たくさんの建物に人、人、人、そして見えてきたのは遠目にもわかる美しいお城。
門を過ぎてからも馬車はしばらく走り、ようやく止まった。
馬車から降りた私の目に入るものは、すべてがすべてキラキラしくて眩しすぎる…っ。
「アルレリウス殿下の命により、お迎えにあがりました。ヘカーディア嬢」
聞き慣れた声がして、ケネスさんが立っていた。
「この方はアルレリウス殿下の命の恩人であるご令嬢だ。
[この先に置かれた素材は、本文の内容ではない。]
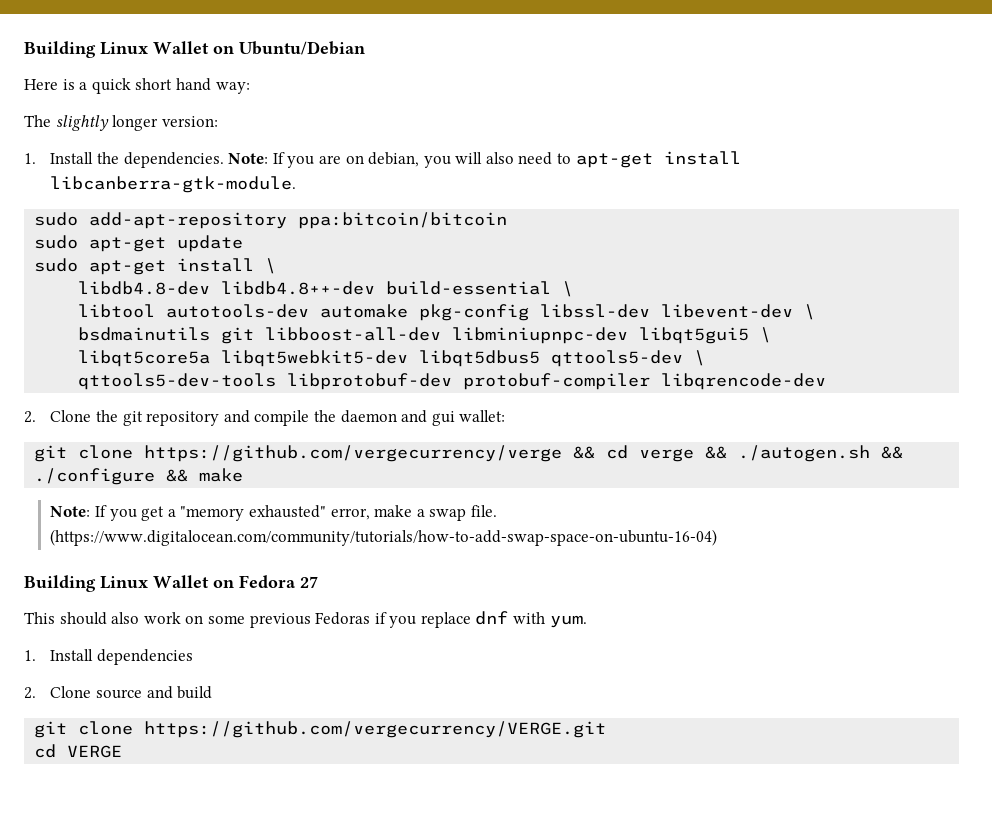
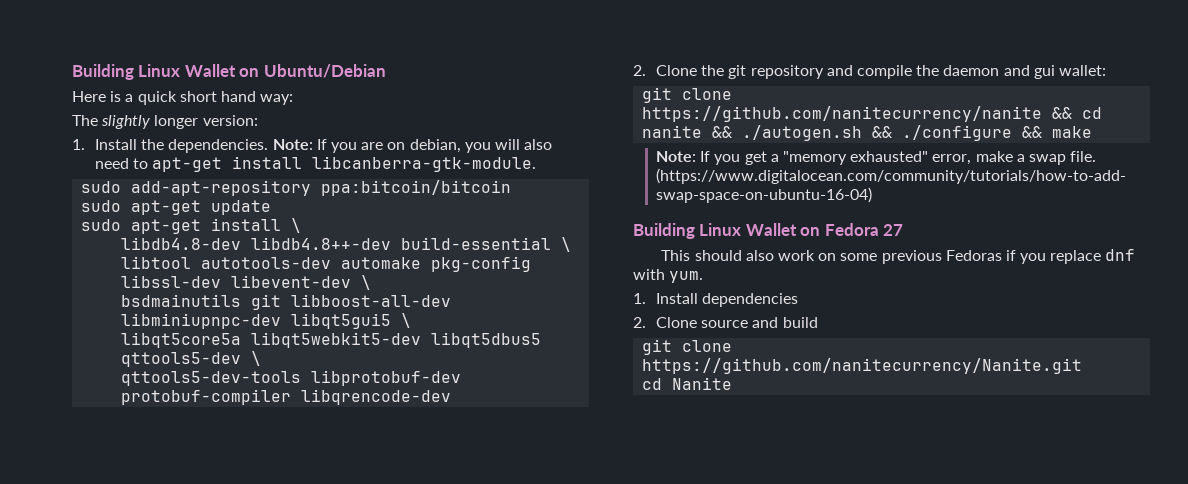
- git clone https://github.com/vergecurrency/verge && cd verge && ./autogen.sh && ./configure && make
+ git clone https://github.com/nanitecurrency/nanite && cd nanite && ./autogen.sh && ./configure && make
- git clone https://github.com/vergecurrency/VERGE.git
- cd VERGE
+ git clone https://github.com/nanitecurrency/Nanite.git
+ cd Nanite

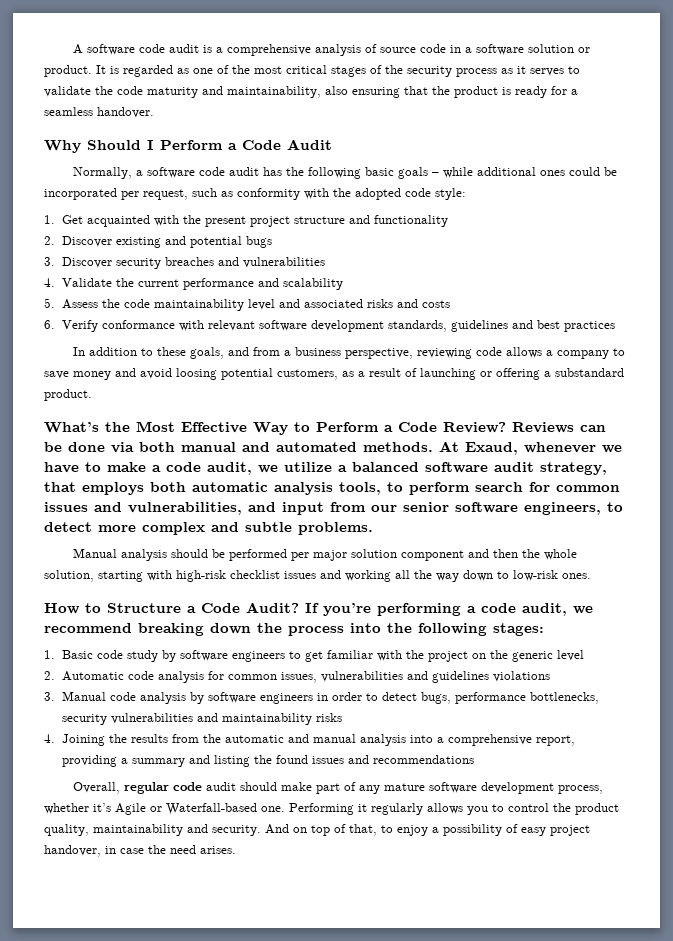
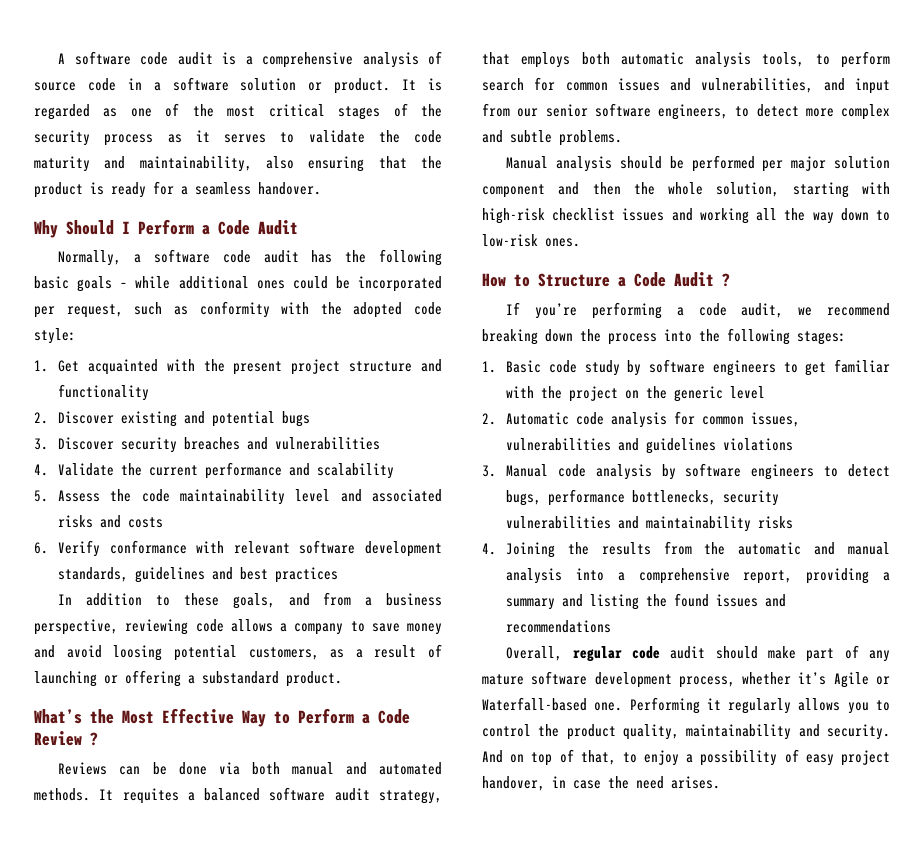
- What’s the Most Effective Way to Perform a Code Review? Reviews can be done via both manual and automated methods.
+ What’s the Most Effective Way to Perform a Code Review ?
+ Reviews can be done via both manual and automated methods.
- At Exaud, whenever we have to make a code audit, we utilize a balanced software audit strategy, that employs both automatic analysis tools, to perform search for common issues and vulnerabilities, and input from our senior software engineers, to detect more complex and subtle problems.
+ It requites a balanced software audit strategy, that employs both automatic analysis tools, to perform search for common issues and vulnerabilities, and input from our senior software engineers, to detect more complex and subtle problems.
- How to Structure a Code Audit? If you’re performing a code audit, we recommend breaking down the process into the following stages:
+ How to Structure a Code Audit ?
+ If you’re performing a code audit, we recommend breaking down the process into the following stages:
- 3. Manual code analysis by software engineers in order to detect bugs, performance bottlenecks, security vulnerabilities and maintainability risks
+ 3. Manual code analysis by software engineers to detect bugs, performance bottlenecks, security vulnerabilities and maintainability risks

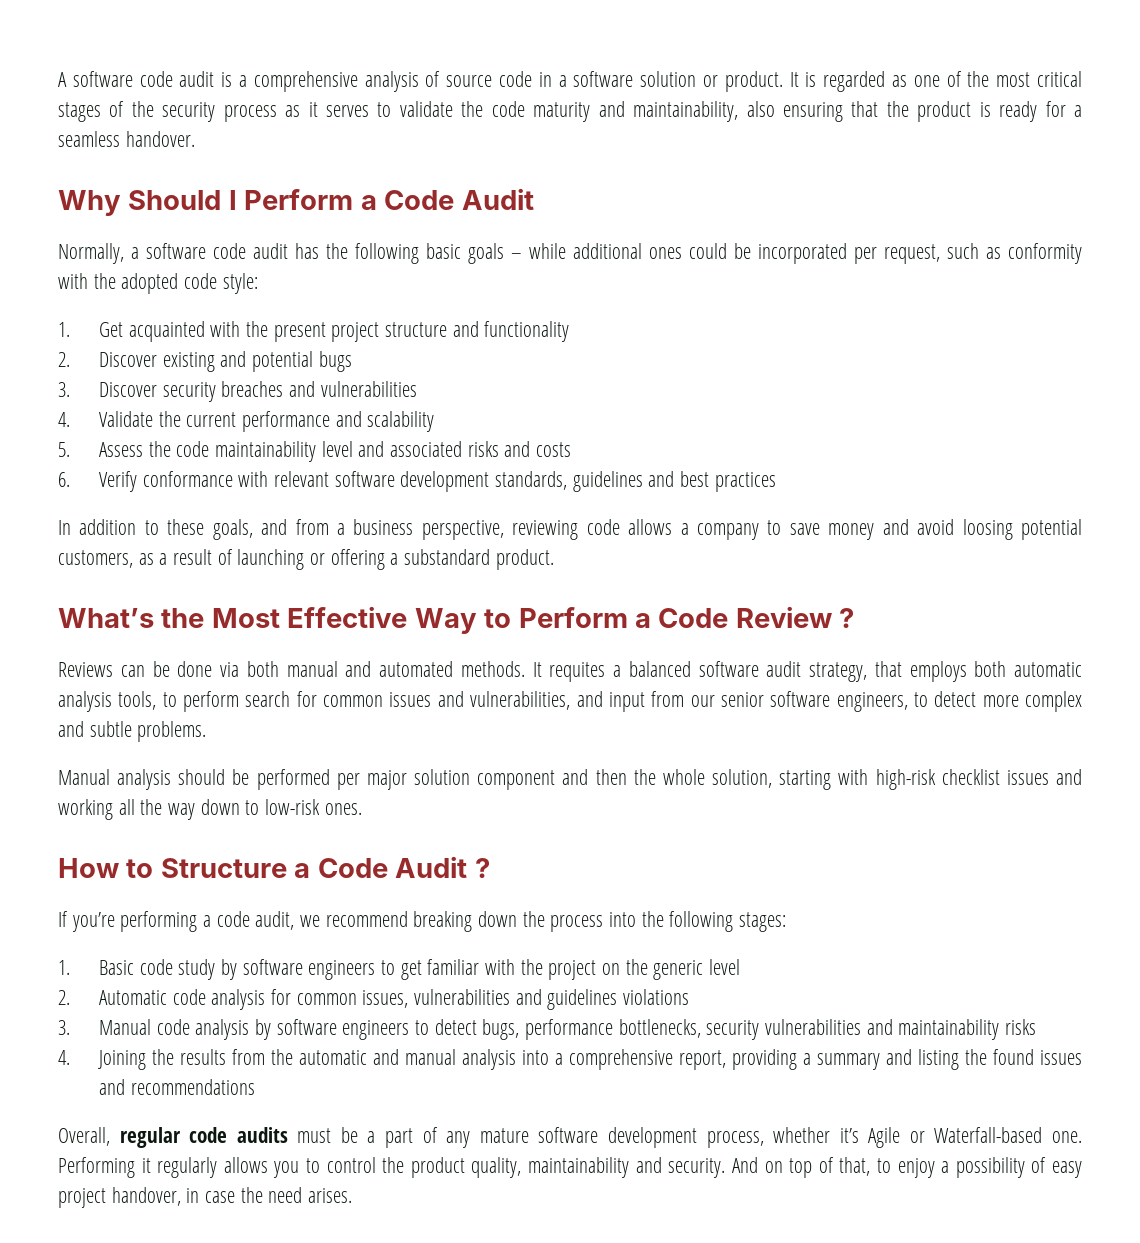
- Overall, regular code audit should make part of any mature software development process, whether it’s Agile or Waterfall-based one.
+ Overall, regular code audits must be a part of any mature software development process, whether it’s Agile or Waterfall-based one.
客人として丁重にお迎えするように」
「心得てございます、ケネス卿」
使用人たちが恭しく礼をする。
ケネスさんも偉い人だったんだ。
部屋まで案内される間も、目にはいるものすべてが美しくて、もはや目を開けているのか閉じて歩いているのか分からなくなるほどだった。
だけど表情だけは、澄ました顔でやり過ごせたと思う。
ありがとう、私の表情筋。
部屋もそれだけで私が住んでいたあの小屋が入りそうなほどの広さだった。
部屋に到着すると、さっそく侍女さんたちの手によって、私はドレスに着替えさせられた。
平民の服のまま王城で過ごすのは、あまりにも場違いで何の罰ゲーム?て感じだもんね。
短めの髪も、きれいにまとめて髪飾りをつけてくれたら、それなりのお嬢様に見えなくもない程になった。
すごいぞ侍女さんたち。
そして食事は、警備も兼ねて部屋で取るように手配されていて助かった。
テーブルマナーとか気になって、きっと味も何もわからなくなるもんね。
夜になると、人生で最高にふかふかなベッドに緊張したが、いつしか寝ていたようだ。
我ながらなかなか図太いんじゃないかしら。
などと呑気に自分を褒めていた私は知らなかった。
第三王子がうら若い女性を王城に連れてきた。婚約者候補なのでは?!と、噂がまたたく間に貴族たちの間に広がったことを。